Блуртмель обнаруживал едва различимые отметины времен детства и юности, военных и послевоенных лет, времен плена, нащупывая следы забытых болезней кишечника и желудка, следы малярии и тифа, шрамы и пустяковые царапины, и приговаривал:
– Все это глубоко сидит, не просто под кожей, а куда глубже. Нет, господин доктор, толстокожим вас никак не назовешь.
Это, конечно, опять-таки был камушек в огород Блямпа. Блуртмель говорил даже о «грузе ответственности», который они «сами тащить не хотят, вот на вас и взвалили», и, похоже, намекал, что именно тут первопричина свинцовой тяжести в его ногах, – отвращение к «Листку», смертная скука, что охватывает его в те редкие часы, когда он сидит за своим огромным письменным столом, давно уже ничего, ничегошеньки не решая; он обронил «Листок», выпустил из рук, а другие подобрали, он лишь номинально числится хозяином, а заправляет делами старший Амплангер по указке Блямпа. Он только муляж, имитация самого себя и незаменим в этом качестве; клюнул на верняк, на легкие барыши, на куш пожирнее, – все-таки у Блуртмеля удивительные руки, от них проясняется в голове, не то что от расспросов Гребницера, тот иногда беседует с ним часами, но так ни разу и не нащупал корней недуга; дело ведь не в органических изменениях, в конце концов, и инфаркта у него не было, и кровь превосходная – откуда же этот свинцовый холод в костях? Временами, сидя за своим письменным столом – воплощение бессилия в «цитадели власти», в самом «сердце капитализма», – он не на шутку боится, что его и правда разобьет паралич, богатство его будет неотвратимо пухнуть и расти, а сам он, озабоченный лишь тем, как бы не извести лишнюю сигарету, впадет в абсолютную неподвижность.

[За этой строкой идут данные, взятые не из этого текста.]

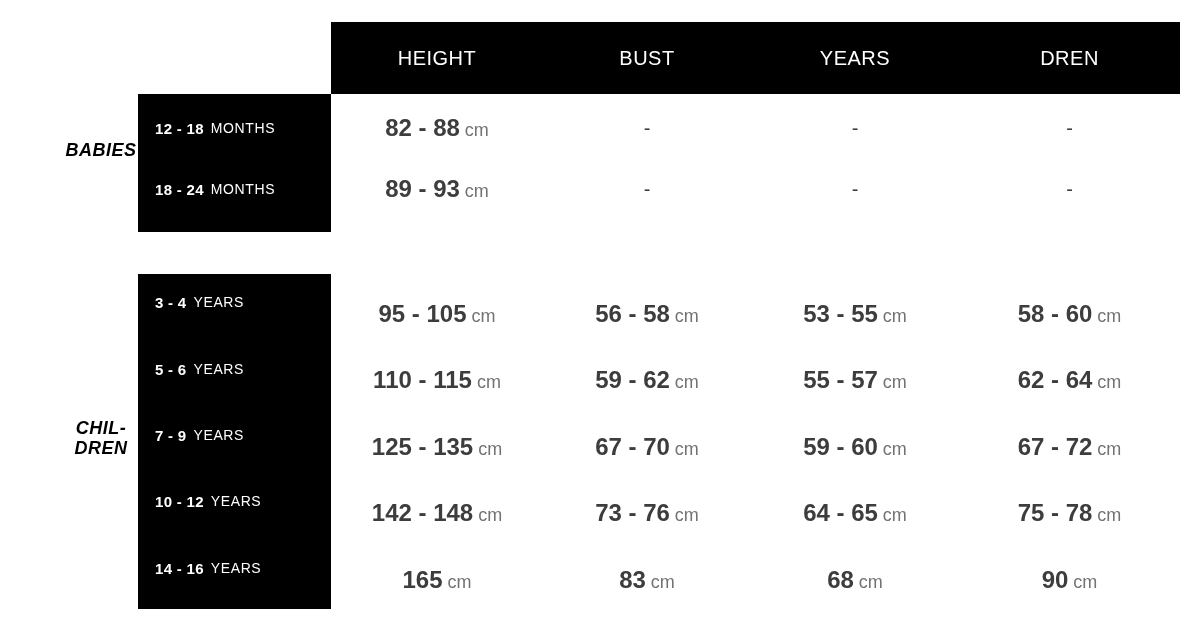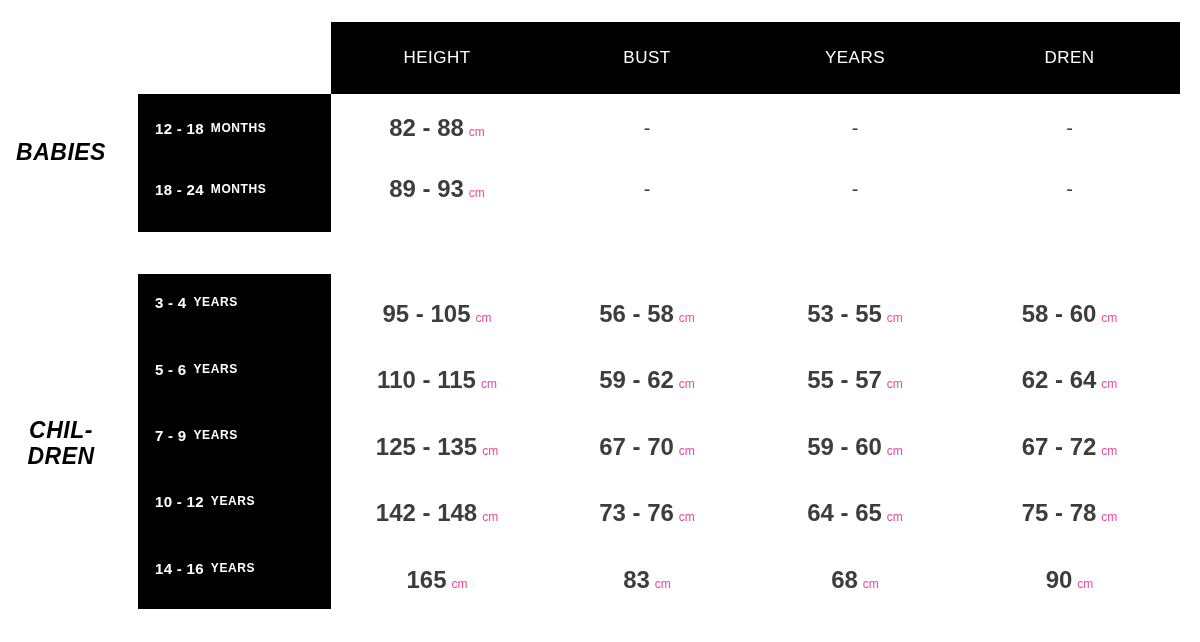"HEIGHT" .header-cell { font-size: 17px -> 20px }
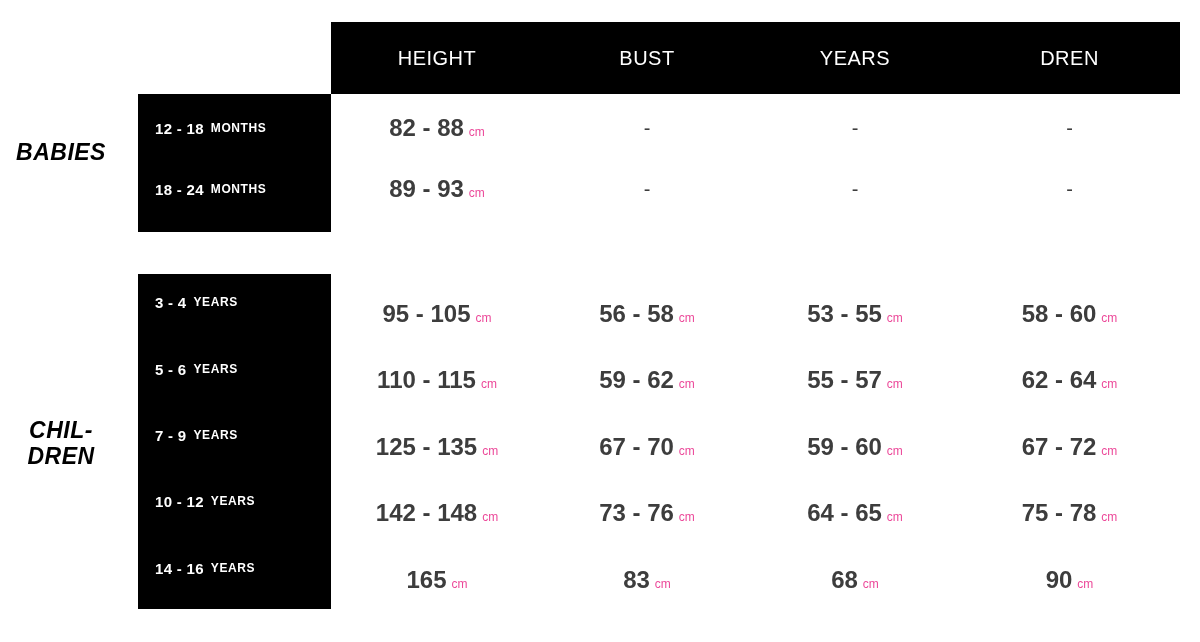"MONTHS" .age-unit { font-size: 12px -> 14px; font-weight: 700 -> 400 }
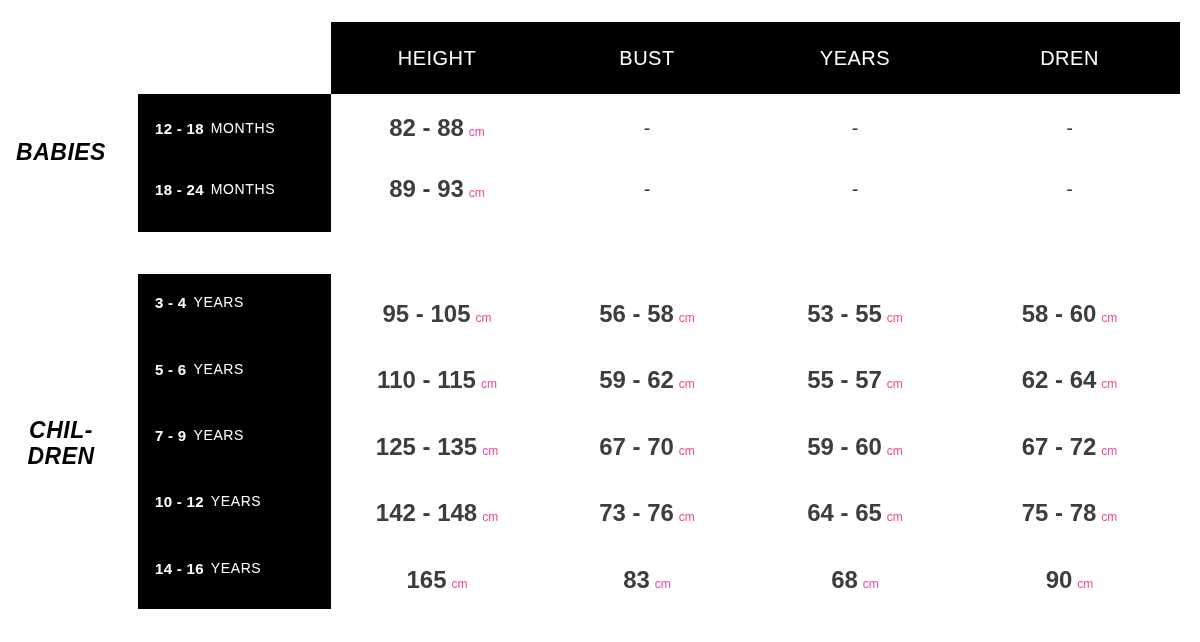"cm" .unit { color: #ec4899 -> #737373; font-size: 12px -> 18px }
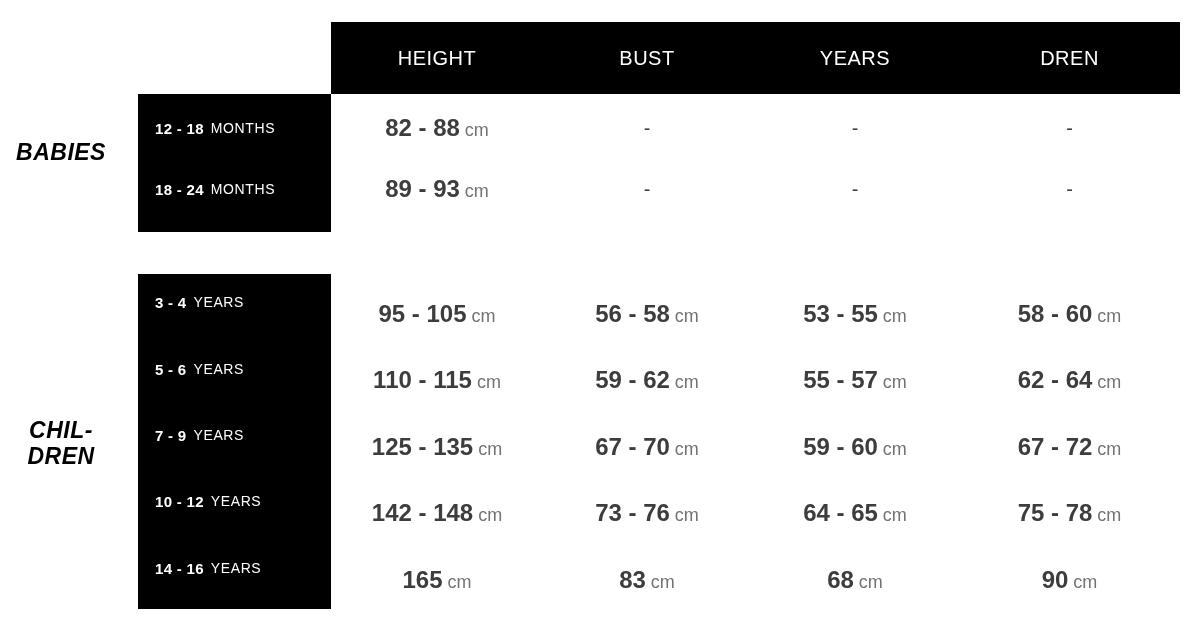"BABIES" .group-label { font-size: 23px -> 18px; padding-left: none -> 40px }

И вот новый пост, на котором от него тем более не ждут самостоятельных решений, даже если предположить, что он на таковые способен. Они – не только Блямп, но и Поттзикер, и Климм, а особенно Амплангер – вполне ясно дали понять: он хорошо сыграл свою роль. Блямп неспроста, конечно, упомянул о культурном разделе в газетах – это недвусмысленный и ехидный намек на статьи, которые он, Тольм, от случая к случаю печатает в «Листке»: Босх, Дали и тому подобное. В его лице объединение наконец-то получило «культурного» президента, то есть нечто сугубо для дам.
14
Эрнст Тельман (1886–1944) – деятель германского и международного коммунистического движения, выдвигался кандидатом от КПГ в президенты на выборах в 1925 и 1932 гг.
15
Персонаж немецкой народной легенды; в отместку чудесной игрой на дудочке крысолов заманил в воды реки Везер сначала крыс, потом всех детей города Гамельна.